(Task statement):
Look through the material below. Return exactly the lines from the one with "[112,136,145,154] Iptv ->" through the one with "(174, 209) none", both included.

(Records for the exercise):

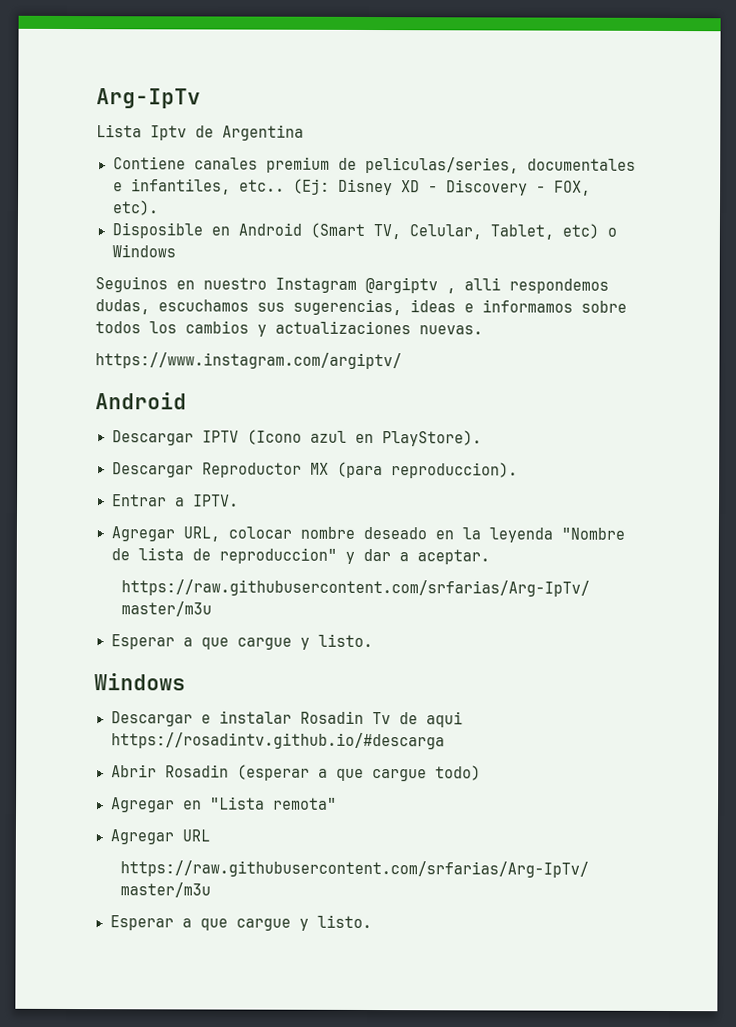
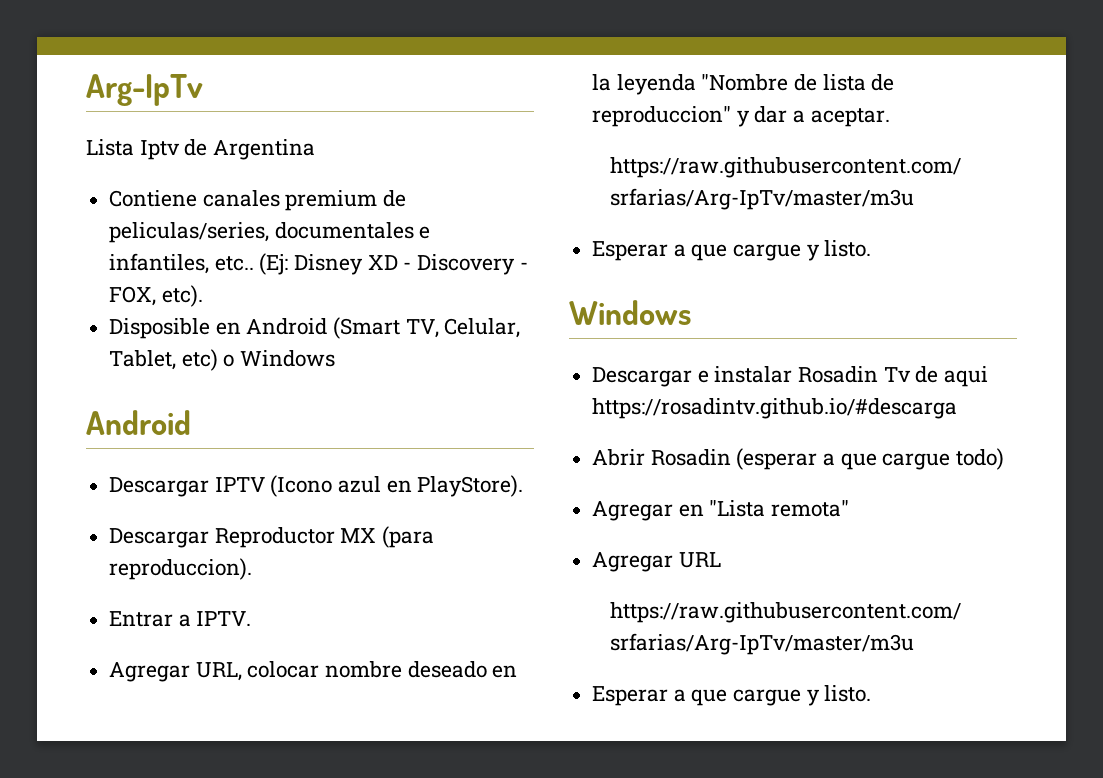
[95,276,609,294] [95,298,627,316] [95,320,483,337] [95,352,402,370] // Seguinos en nuestro Instagram @argiptv , alli respondemos dudas, escuchamos sus sugerencias, ideas e informamos sobre todos los cambios y actualizaciones nuevas. // https://www.instagram.com/argiptv/ -> (336, 358) none

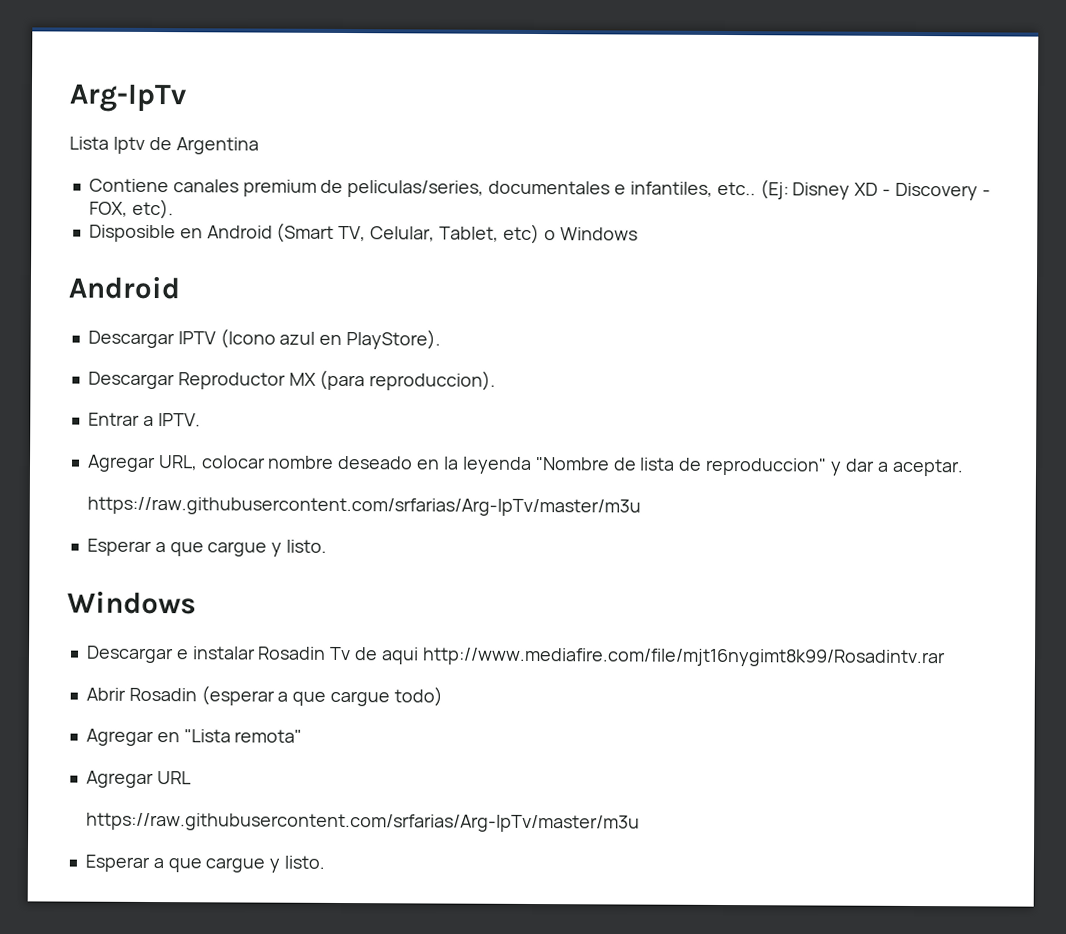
[592,398,958,419] https://rosadintv.github.io/#descarga -> [421,647,946,668] http://www.mediafire.com/file/mjt16nygimt8k99/Rosadintv.rar

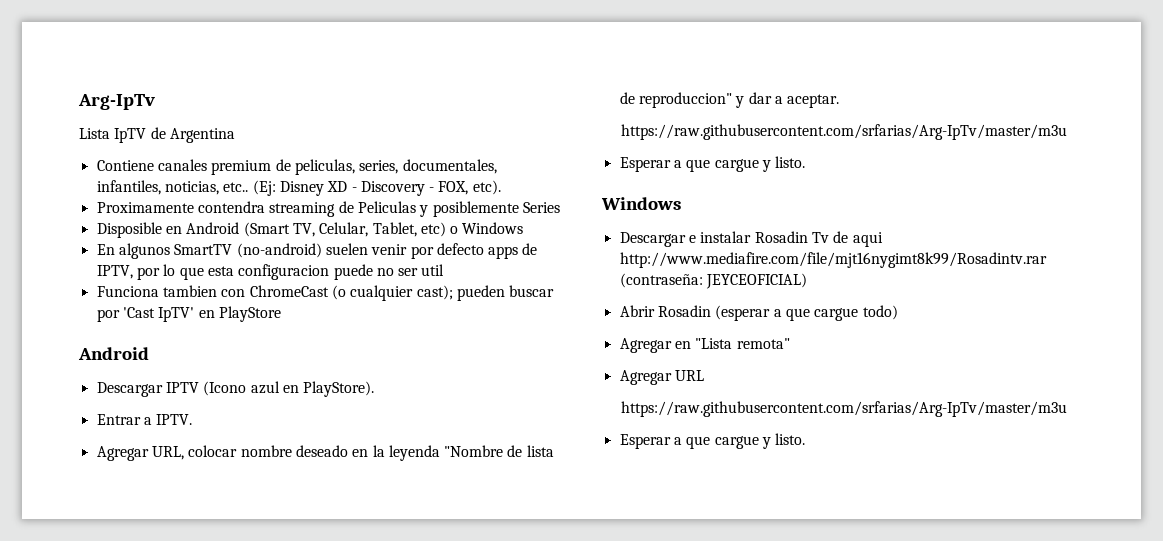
[112,136,145,154] Iptv -> [114,128,147,143] IpTV
[347,180,713,198] peliculas/series, documentales e infantiles, -> [294,159,497,175] [96,180,219,195] peliculas, series, documentales, infantiles, noticias,
(174, 209) none -> [96,201,560,217] // Proximamente contendra streaming de Peliculas y posiblemente Series
(638, 234) none -> [96,243,538,259] [96,264,445,280] [96,285,555,301] [96,306,281,322] // En algunos SmartTV (no-android) suelen venir por defecto apps de IPTV, por lo que esta configuracion puede no ser util // Funciona tambien con ChromeCast (o cualquier cast); pueden buscar por 'Cast IpTV' en PlayStore
[87,369,497,391] // Descargar Reproductor MX (para reproduccion). -> (375, 389) none
(946, 657) none -> [619,273,807,289] (contraseña: JEYCEOFICIAL)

(Answer space):
[112,136,145,154] Iptv -> [114,128,147,143] IpTV
[347,180,713,198] peliculas/series, documentales e infantiles, -> [294,159,497,175] [96,180,219,195] peliculas, series, documentales, infantiles, noticias,
(174, 209) none -> [96,201,560,217] // Proximamente contendra streaming de Peliculas y posiblemente Series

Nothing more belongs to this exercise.